Rates of antimicrobial resistance are increasing globally while the pipeline of new antibiotics is drying up, putting patients with disease caused by drug-resistant bacteria at increased risk of complications and death. The growing costs for diagnosis and management of drug resistance threaten tuberculosis control where the disease is endemic and resources limited. Bacteriophages are viruses that attack bacteria. Phage preparations served as anti-infective agents long before antibiotics were discovered. Though small in size, phages are the most abundant and diverse biological entity on earth. Phages have co-evolved with their hosts and possess all the tools needed to infect and kill bacteria, independent of drug resistance. Modern biotechnology has improved our understanding of the biology of phages and their possible uses. Phage preparations are available to treat meat, fruit, vegetables, and dairy products against parasites or to prevent contamination with human pathogens, such as Listeria monocytogenes, Escherichia coli, or Staphylococcus aureus. Such phage-treated products are considered fit for human consumption. A number of recent case reports describe in great detail the successful treatment of highly drug-resistant infections with individualized phage preparations. Formal clinical trials with standardized products are slowly emerging.
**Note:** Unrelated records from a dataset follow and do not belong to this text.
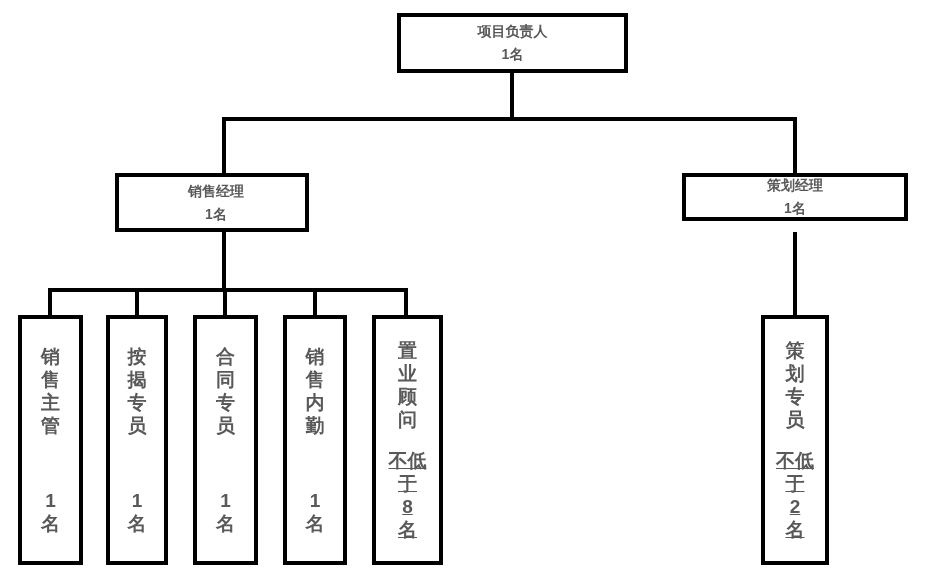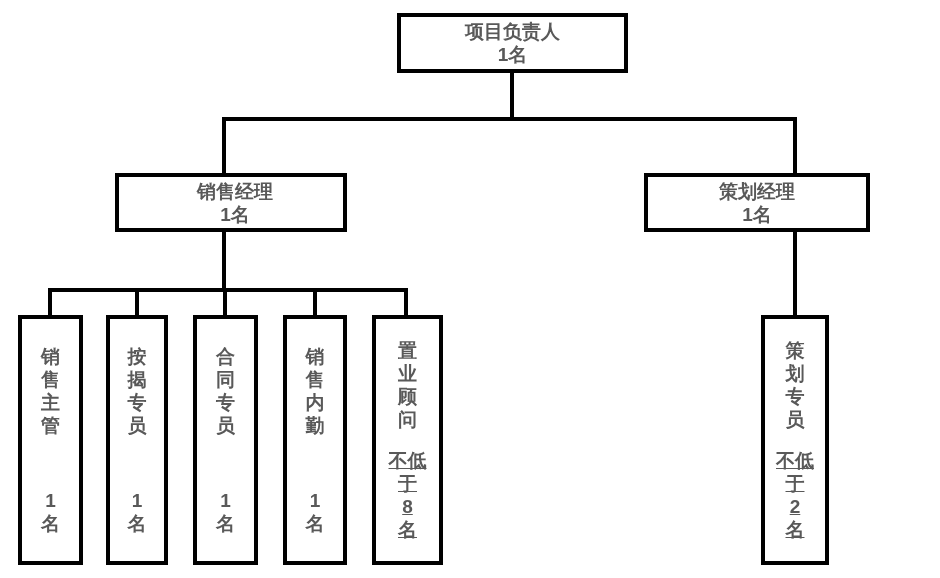"项目负责人" .hbox { font-size: 19px -> 14px }
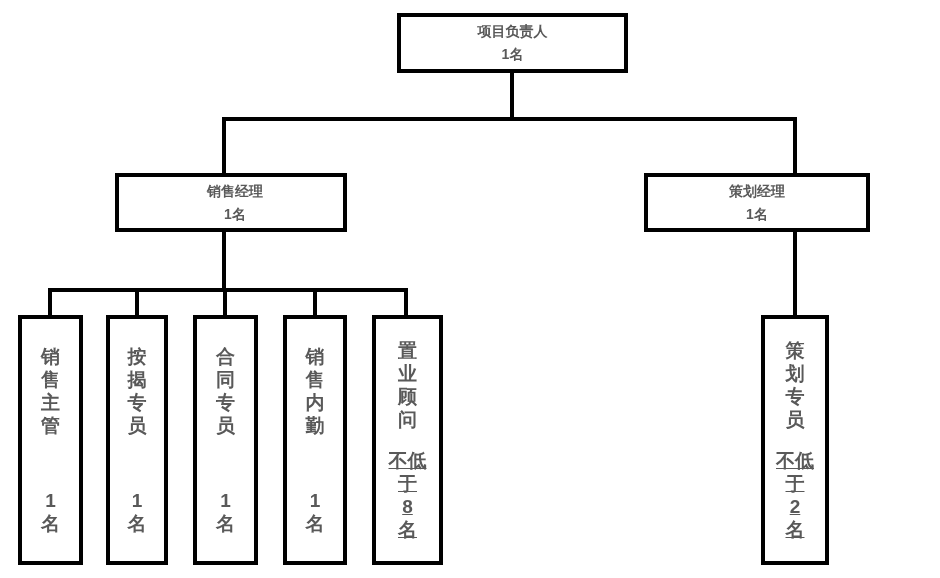"销售经理" #sales-box { width: 232px -> 194px }
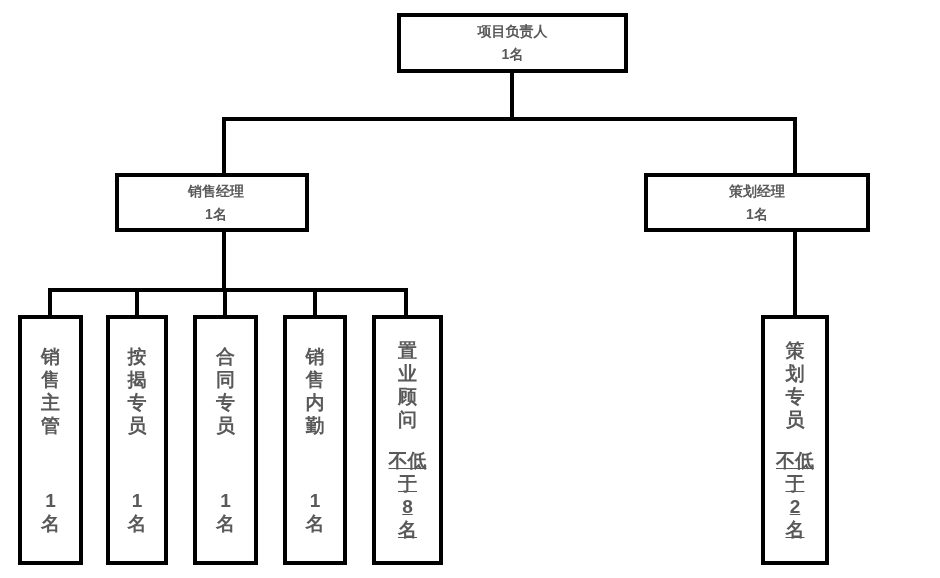"策划经理" #planning-box { height: 59px -> 48px; left: 644px -> 682px }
With its highly conserved genome and relative paucity of natural phage defence mechanisms Mycobacterium tuberculosis appears to be a suitable target for phage treatment. A phage cocktail with diverse and strictly lytic phages that kill all lineages of M. tuberculosis, and can be propagated on Mycobacterium smegmatis, has been assembled and is available for the evaluation of optimal dosage and suitable routes of administration for tuberculosis in humans. Phage treatment can be expected to be safe and active on extracellular organisms, but phage penetration to intracellular and granulomatous environments as well as synergistic effects with antibiotics are important questions to address during further evaluation.